We currently believe that our principal shareholder will be able to provide us with the funding necessary to effect our business plan to merge with another entity. However, while our principal shareholder has indicated his intention to provide us with sufficient funding to achieve this objective, there is no guarantee that he will be able to provide funding necessary to enable us to merge with another entity. If we are unable to obtain the necessary funding from our principal shareholder, we anticipate facing major challenges in raising the necessary funding to effect our business plan to merge with another entity. Raising debt or equity funding for small publicly quoted, penny stock, shell companies is always extremely challenging. We may face a number of obstacles in our attempt to raise funding to achieve our objective of merging with a yet to be identified company or group.

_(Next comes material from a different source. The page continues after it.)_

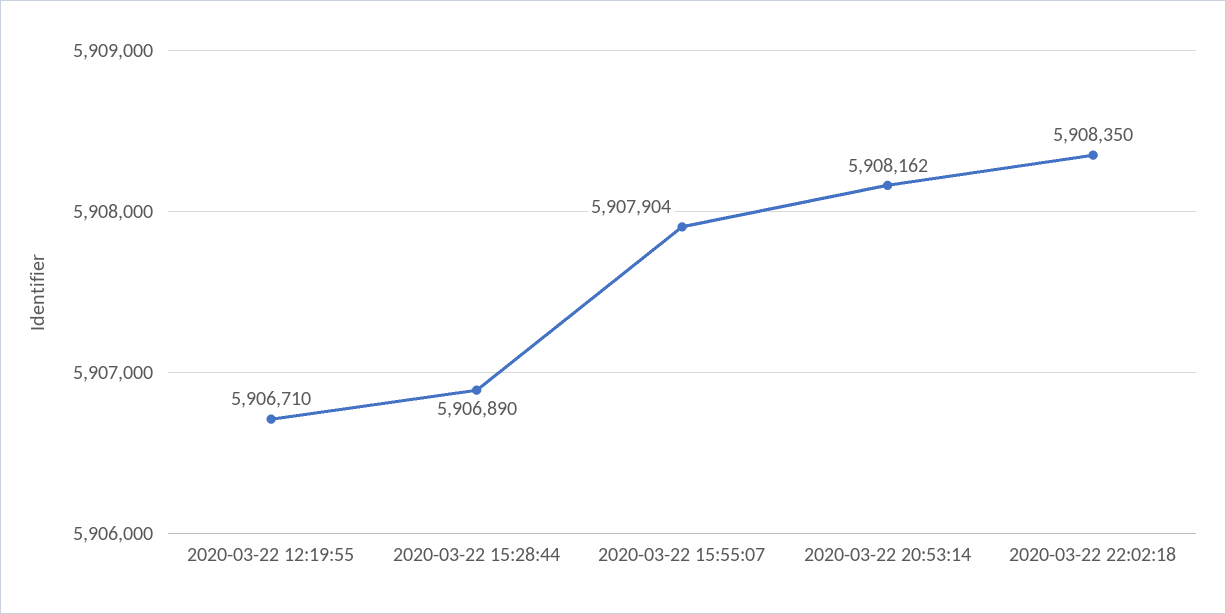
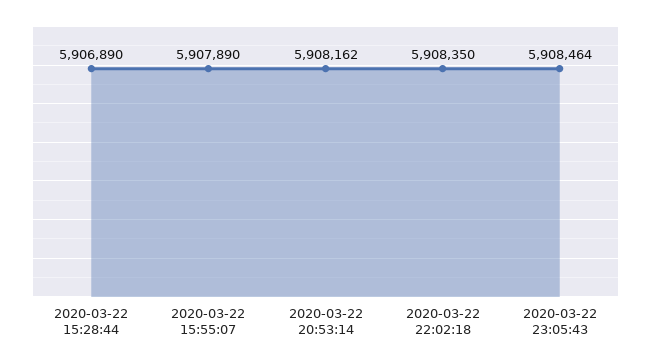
2020-03-22 12:19:55: 5906710 -> none
2020-03-22 15:55:07: 5907904 -> 5907890
2020-03-22 23:05:43: none -> 5908464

One of those is Rule 419, under the Securities Act of 1933. Rule 419 defines a "blank check company" as a company that: i. Is a development stage company that has no specific business plan or purpose or has indicated that its business plan is to engage in a merger or acquisition with an unidentified company or companies, or other entity or person; and ii. Is issuing "penny stock," as defined in Rule 3a51-1 under the Securities Exchange Act
of 1934.
We are a "blank check company" and therefore, in order to raise public or private funds, we must comply with the requirements of Rule 419 which includes restrictive escrow and other provisions. These provisions will make it difficult, if not impossible, for us to raise funds for the company.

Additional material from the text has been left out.